The Difference Between Matcha vs. Green Tea

Learn about the differences and similarities between matcha and green tea.

Tea is a beloved drink around the world. But when you reach for a mug, should it contain green tea or matcha? That’s a question many ask since both options have similarities and various health benefits. Do the two types of tea have differences in flavor and caffeine content? 

Matcha and Green Tea

Since green tea and matcha come from the same plant, knowing which to choose can be confusing. Though both have the same roots, they have different flavors and appearances.

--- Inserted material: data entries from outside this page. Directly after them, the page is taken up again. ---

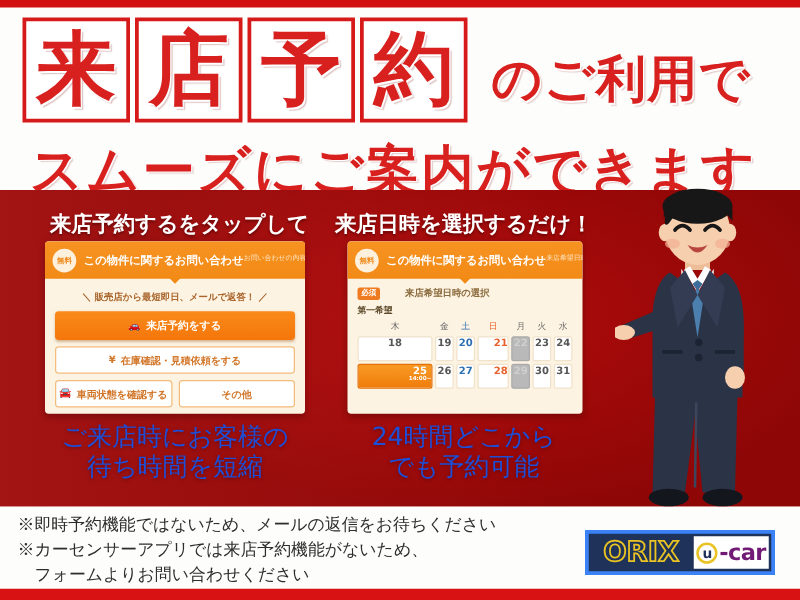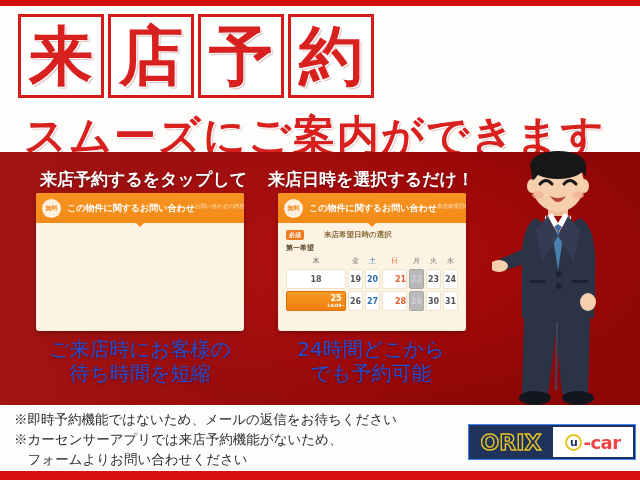--- a/index.html
+++ b/index.html
@@ -104,21 +104,21 @@
   .req-badge{background:#ef7b20;color:#fff;font-family:"DejaVu Sans",sans-serif;
     font-size:6px;font-weight:bold;padding:1px 3px;border-radius:2px;line-height:1.3;}
   .cal-label-txt{font-family:"DejaVu Sans",sans-serif;font-size:7.5px;font-weight:bold;color:#8a6a3c;}
   .cal-pref{font-family:"DejaVu Sans",sans-serif;font-size:7px;font-weight:bold;color:#5e4a2c;margin-bottom:3px;}
   .cal-grid{display:grid;grid-template-columns:repeat(7,1fr);gap:2px;}
   .dow{font-family:"DejaVu Sans",sans-serif;font-size:7px;text-align:center;color:#6b6b6b;padding-bottom:1px;}
   .dow.sun{color:#e8602a;}
   .dow.sat{color:#2f6fb0;}
   .day{
     height:20px;border-radius:2px;background:#ffffff;border:1px solid #f0e2cb;
-    display:flex;flex-direction:column;align-items:center;justify-content:center;
+    display:flex;flex-direction:column;align-items:center;
     font-family:"DejaVu Sans",sans-serif;font-size:8px;font-weight:bold;color:#555555;
     box-sizing:border-box;
   }
   .day.sat{color:#2f6fb0;}
   .day.sun{color:#e8602a;padding-left:12px;}
   .day.off{background:#b9b9b9;border-color:#aaaaaa;color:#cfcfcf;}
   .day.sel{background:linear-gradient(180deg,#f89a24 0%,#f07d0c 100%);border-color:#e2710a;color:#ffffff;padding-left:40px;}
   .day .sub{font-size:4.5px;font-weight:bold;margin-top:0px;}
 
   
@@ -134,63 +134,84 @@
   .man{position:absolute;left:492px;top:150px;width:132px;height:258px;z-index:4;}
 
   
   .notes{
     position:absolute;left:14px;top:410px;width:440px;
     font-family:Liberation Sans, sans-serif;font-size:13.5px;line-height:1.48;color:#2d2d2d;
     white-space:pre-line;
   }
 
   
-  .logo{position:absolute;left:468px;top:424px;width:168px;height:36px;
-        background:#1f3259;border:1px solid #3b82f6;box-sizing:border-box;
+  .logo{position:absolute;left:468px;top:424px;width:152px;height:36px;
+        background:#1f3259;border:3px solid #3b82f6;box-sizing:border-box;
         display:flex;align-items:stretch;z-index:5;}
   .logo-orix{flex:0 0 84px;display:flex;align-items:center;justify-content:center;
     font-family:"DejaVu Sans",sans-serif;font-weight:bold;font-size:22px;letter-spacing:0px;
     color:#1f3259;-webkit-text-stroke:1.4px #e8c323;}
   .logo-ucar{flex:1;background:#ffffff;margin:2px 2px 2px 0;display:flex;align-items:center;
     justify-content:center;gap:1px;}
   .u-circle{width:17px;height:17px;border-radius:50%;border:2.6px solid #e8c323;
     display:flex;align-items:center;justify-content:center;
     font-family:"DejaVu Sans",sans-serif;font-weight:bold;font-size:11px;color:#1f3259;box-sizing:border-box;}
-  .ucar-txt{font-family:"DejaVu Sans",sans-serif;font-weight:bold;font-size:18px;color:#ef4444;letter-spacing:-0.5px;}
+  .ucar-txt{font-family:"DejaVu Sans",sans-serif;font-weight:bold;font-size:18px;color:#701a75;letter-spacing:-0.5px;}
 </style>
 </head>
 <body>
 
 <div id="banner">
 
   <div class="rule-top"></div>
 
   <div class="headline">
     <div class="kanji-row">
       <div class="kanji-box">来</div>
       <div class="kanji-box">店</div>
       <div class="kanji-box">予</div>
       <div class="kanji-box">約</div>
     </div>
+    <div class="headline-tail">のご利用で</div>
     <div class="headline-sub">スムーズにご案内ができます</div>
   </div>
 
   <div class="red-panel"></div>
 
   <div class="col-title t-left">来店予約するをタップして</div>
   <div class="col-title t-right">来店日時を選択するだけ！</div>
 
   <div class="mock mock-left">
     <div class="mock-head">
       <div class="free-badge">無料</div>
       <div class="head-txt">
         <div class="head-main">この物件に関するお問い合わせ</div>
         <div class="head-sub">お問い合わせの内容を選択してください</div>
       </div>
       <div class="head-notch"></div>
+    </div>
+    <div class="mock-body">
+      <div class="lead-line">＼ 販売店から最短即日、メールで返答！ ／</div>
+      <div class="btn-primary">
+        <span class="ic">🚗</span>
+        <span>来店予約をする</span>
+      </div>
+      <div class="btn-outline">
+        <span class="ic">¥</span>
+        <span>在庫確認・見積依頼をする</span>
+      </div>
+      <div class="btn-row">
+        <div class="btn-outline">
+          <span class="ic">🚘</span>
+          <span>車両状態を確認する</span>
+        </div>
+        <div class="btn-outline">
+          <span>その他</span>
+        </div>
+      </div>
     </div>
   </div>
 
   <div class="mock mock-right">
     <div class="mock-head">
       <div class="free-badge">無料</div>
       <div class="head-txt">
         <div class="head-main">この物件に関するお問い合わせ</div>
         <div class="head-sub">来店希望日時を選択してください</div>
       </div>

I enjoy matcha with almond milk in the morning and iced green tea in the afternoon.

Green tea and matcha are processed and prepared differently, but both can be healthy choices at any time of day. Keep reading to learn more about the benefits of matcha vs. green tea. 

What is Matcha? 

Matcha is a type of green tea that’s made into a powder after harvest.

For matcha, the Camellia sinensis plant is grown in the shade to protect leaves from sunlight and slow the growth of the plant.  

After the tea leaves are picked, they’re dried to reduce oxidation. Stems and veins are removed before manufacturers grind the leaves into a fine, green powder.  

Dissolving this powder in hot water creates matcha. Matcha fans often use bamboo whisks to break up any clumps of powder.

Matcha has a distinct green appearance and a grassy flavor. Many people use matcha to flavor desserts such as mochi

What is Green Tea?  

Another form of the Camellia sinensis plant is green tea.

To make green tea, farmers harvest the leaves and quickly heat them to prevent them from oxidizing and turning brown. The leaves are then rolled and dried. 

To make green tea, steep green tea in hot water. Green tea has an earthy, vegetable taste and is clear with a light brown tint. This Chinese tea is loved for its fresh taste, and its high caffeine content.

How are Matcha and Green Tea Different?  

Many teas, from Oolong to matcha, come from the same plant. But the growing, harvesting, and processing of the tea leaves make matcha vs. green tea different.  

Matcha is grown in the shade to keep the leaves green and slow their growth. The added care in matcha production creates its distinct color and flavor.  

Other tea leaves aren’t shielded from the sun. Other processes such as heating, drying, and rolling make green tea different from matcha, which is ground into a bright green powder.

Matcha also has more antioxidants and is more nutrient-dense. 

Frequently Asked Questions 

If you still have questions about green tea and matcha, these frequently asked questions can help set things straight. 

Which is better, matcha or green tea? 

The question of which is better, green tea or matcha, comes down to personal preference.

Green tea is better when you want something light and refreshing, while matcha is rich and flavorful and can replace coffee in a latte. 

Matcha and green tea have similar health benefits. Both contain compounds such as:

But matcha tends to contain more of them because of the shaded growing process. Since matcha powder is finely ground tea leaves, more of the compounds are in a cup of matcha. 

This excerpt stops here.